- _WHAT YOU HAVE TO DO_: The records that follow should be copied out exactly, pictures excluded.

- _TASK INPUT_:
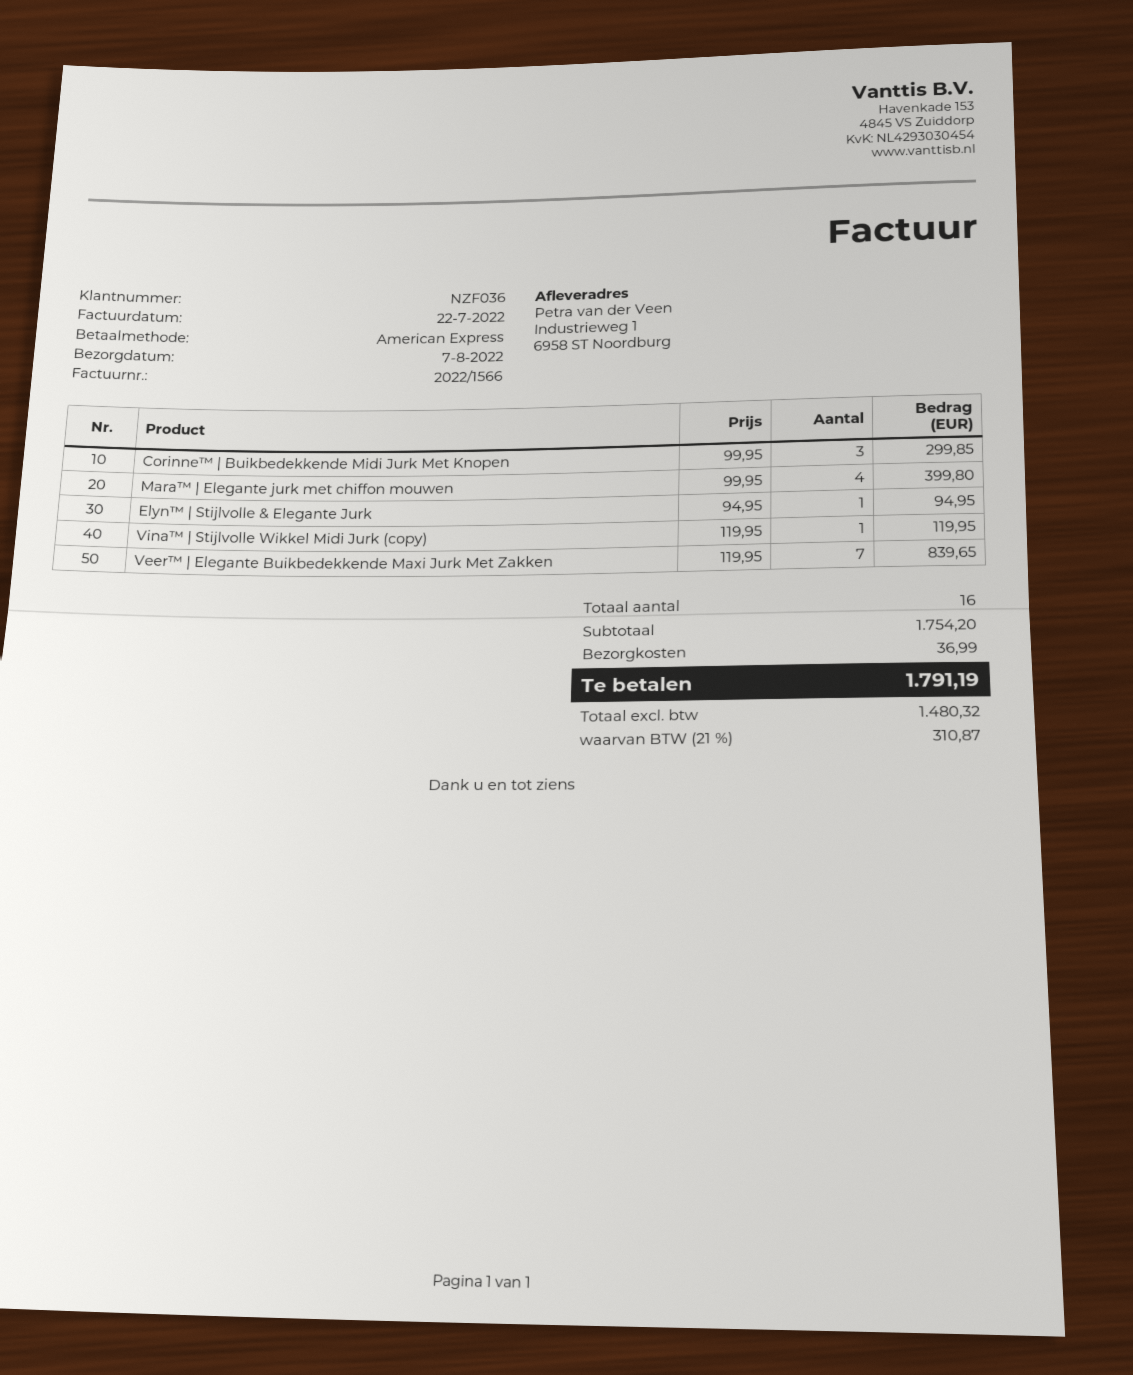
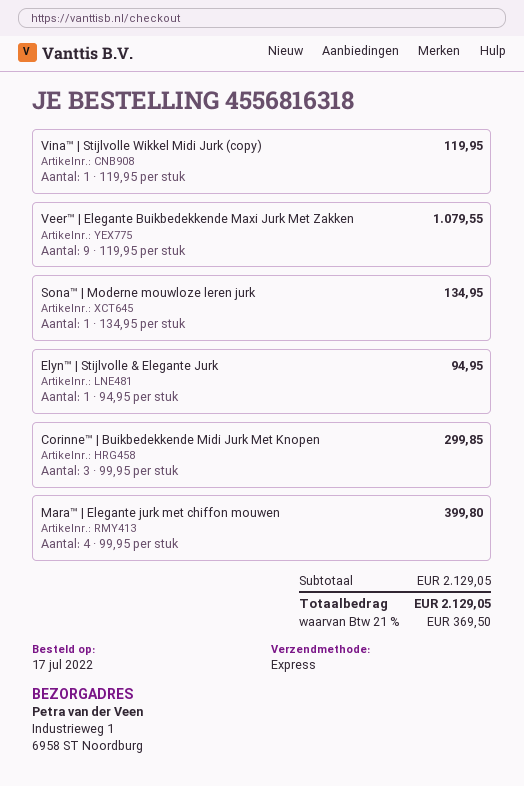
Veer™ | Elegante Buikbedekkende Maxi Jurk Met Zakken: 7 x 119.95 = 839.65 -> 9 x 119.95 = 1079.55
Sona™ | Moderne mouwloze leren jurk: none -> 1 x 134.95 = 134.95
subtotal: 1754.20 -> 2129.05
shipping: 36.99 -> none
tax: 21% = 310.87 -> 21% = 369.50
total: 1791.19 -> 2129.05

- _RESPONSE_:
Veer™ | Elegante Buikbedekkende Maxi Jurk Met Zakken: 7 x 119.95 = 839.65 -> 9 x 119.95 = 1079.55
Sona™ | Moderne mouwloze leren jurk: none -> 1 x 134.95 = 134.95
subtotal: 1754.20 -> 2129.05
shipping: 36.99 -> none
tax: 21% = 310.87 -> 21% = 369.50
total: 1791.19 -> 2129.05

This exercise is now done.